Set down the data below in full and exactly, minus the pictures.

Exercise input ->
╭──

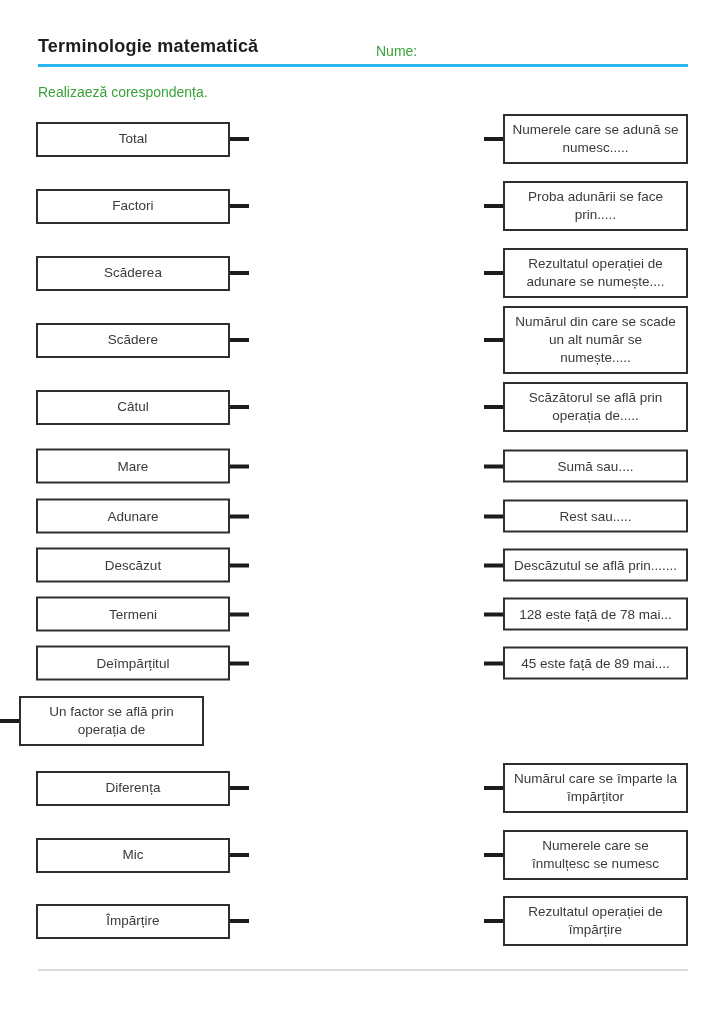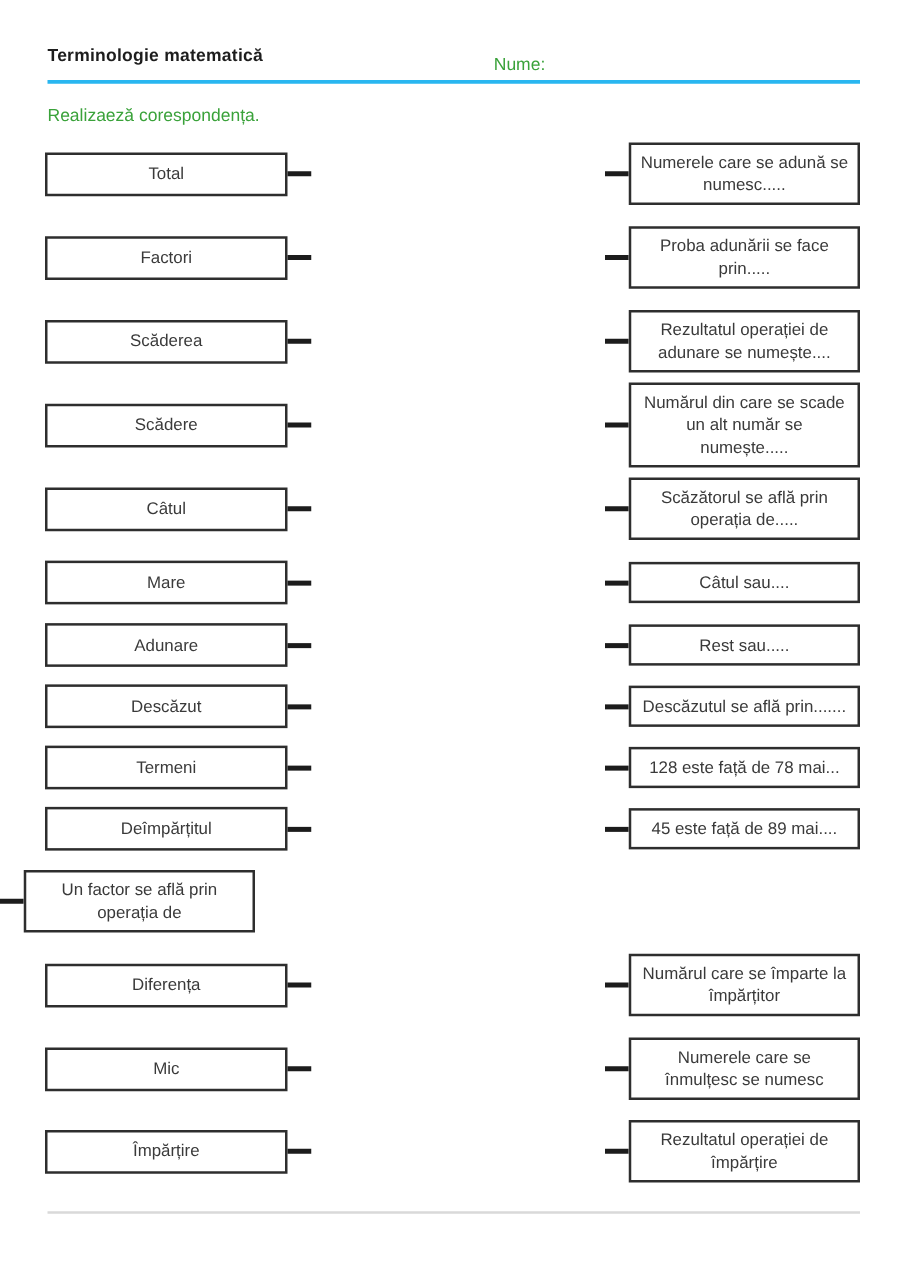--- a/index.html
+++ b/index.html
@@ -17,7 +17,7 @@
     left: 38px;
     top: 36px;
     margin: 0;
-    font-size: 14px;
+    font-size: 18px;
     font-weight: bold;
     color: #1d1d1d;
     letter-spacing: 0.2px;

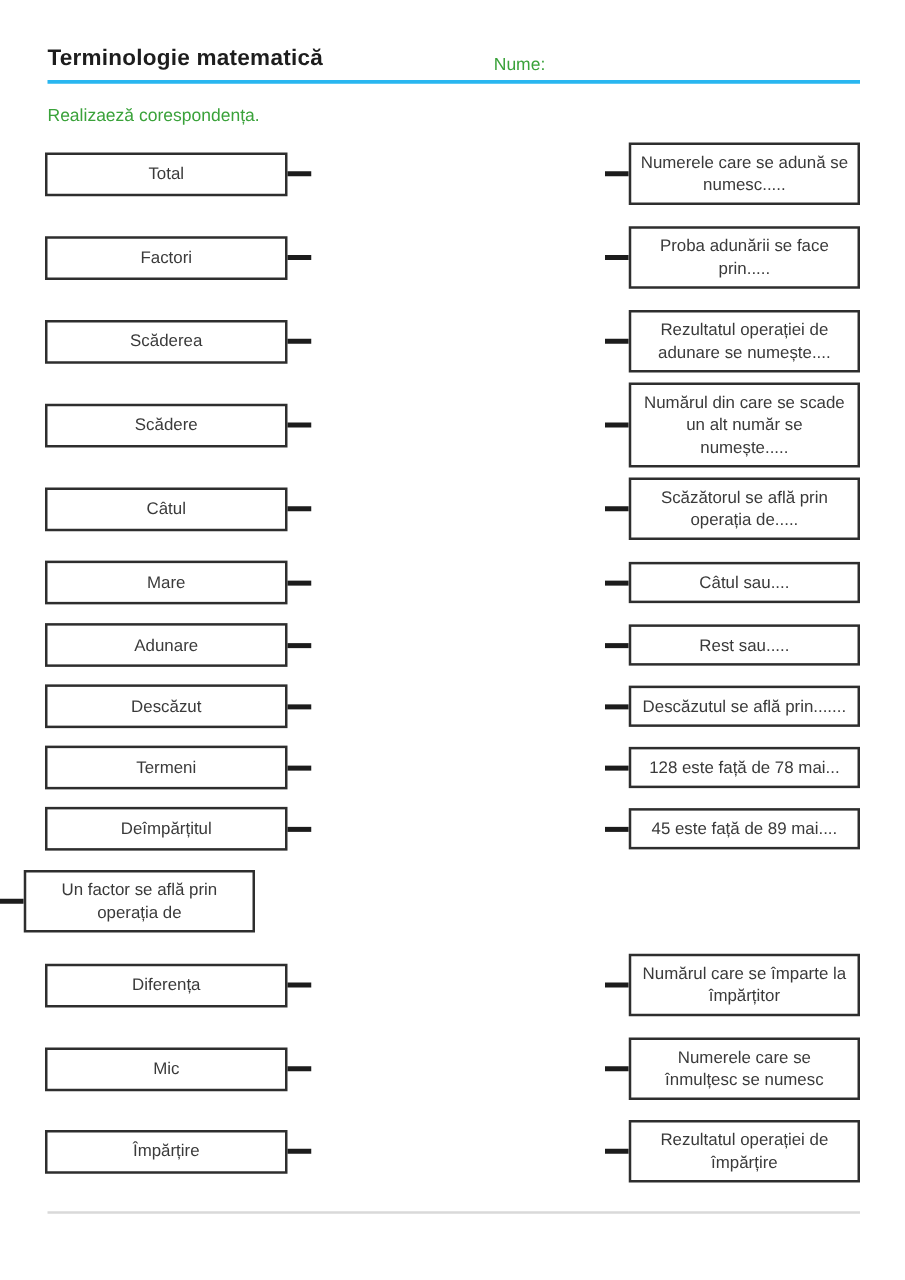--- a/index.html
+++ b/index.html
@@ -24,7 +24,7 @@
   }
   .name-label {
     position: absolute;
-    left: 395px;
+    left: 376px;
     top: 43px;
     font-size: 14px;
     color: var(--accent-green, #3aa23a);

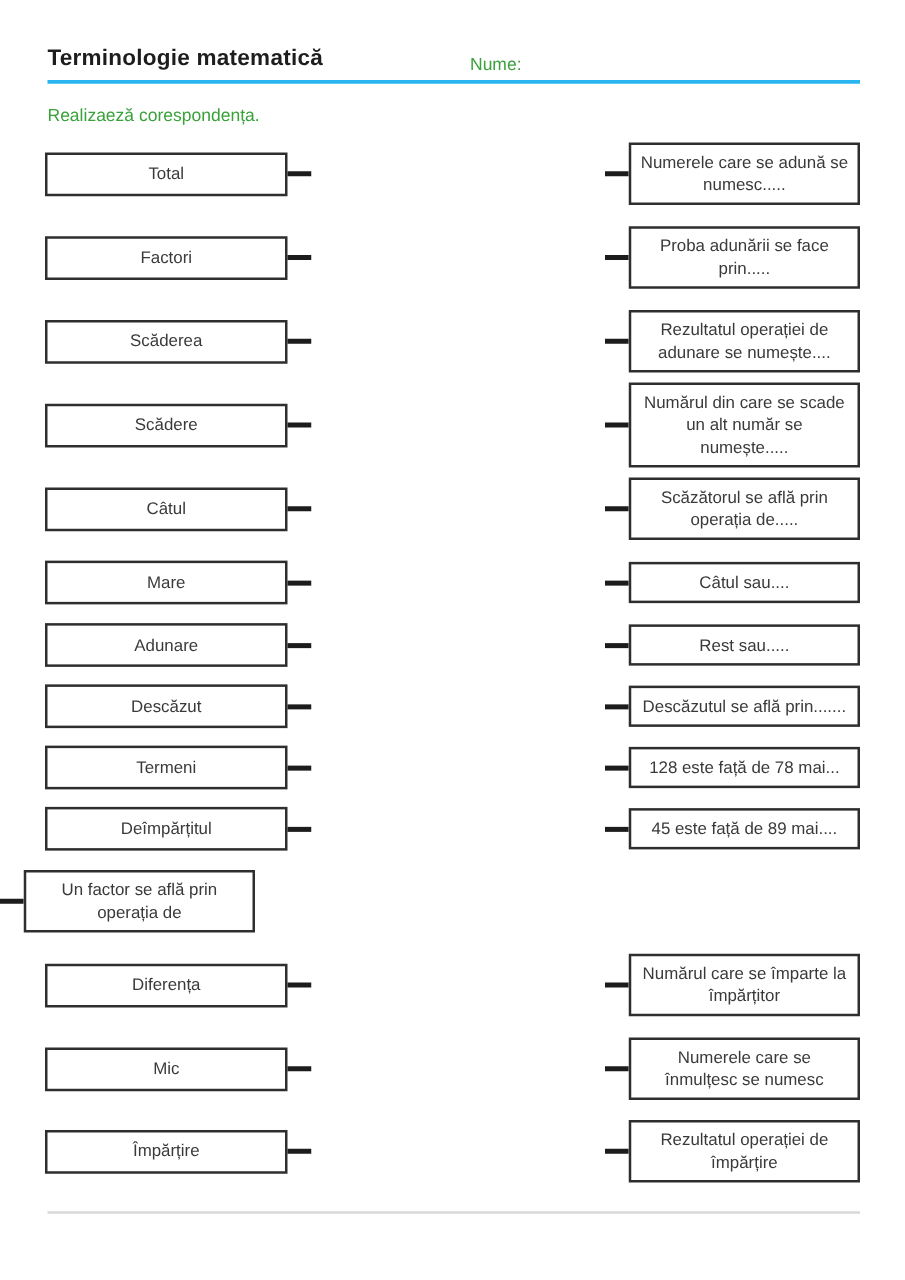--- a/index.html
+++ b/index.html
@@ -183,7 +183,7 @@
     <div class="cell right">
       <div class="dash"></div>
       <div class="box def-box">
-          <span>Câtul sau....</span>
+          <span>Sumă sau....</span>
         </div>
     </div>
   </div>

╰──

Output of the exercise ->
--- a/index.html
+++ b/index.html
@@ -17,7 +17,7 @@
     left: 38px;
     top: 36px;
     margin: 0;
-    font-size: 14px;
+    font-size: 18px;
     font-weight: bold;
     color: #1d1d1d;
     letter-spacing: 0.2px;

--- a/index.html
+++ b/index.html
@@ -24,7 +24,7 @@
   }
   .name-label {
     position: absolute;
-    left: 395px;
+    left: 376px;
     top: 43px;
     font-size: 14px;
     color: var(--accent-green, #3aa23a);

--- a/index.html
+++ b/index.html
@@ -183,7 +183,7 @@
     <div class="cell right">
       <div class="dash"></div>
       <div class="box def-box">
-          <span>Câtul sau....</span>
+          <span>Sumă sau....</span>
         </div>
     </div>
   </div>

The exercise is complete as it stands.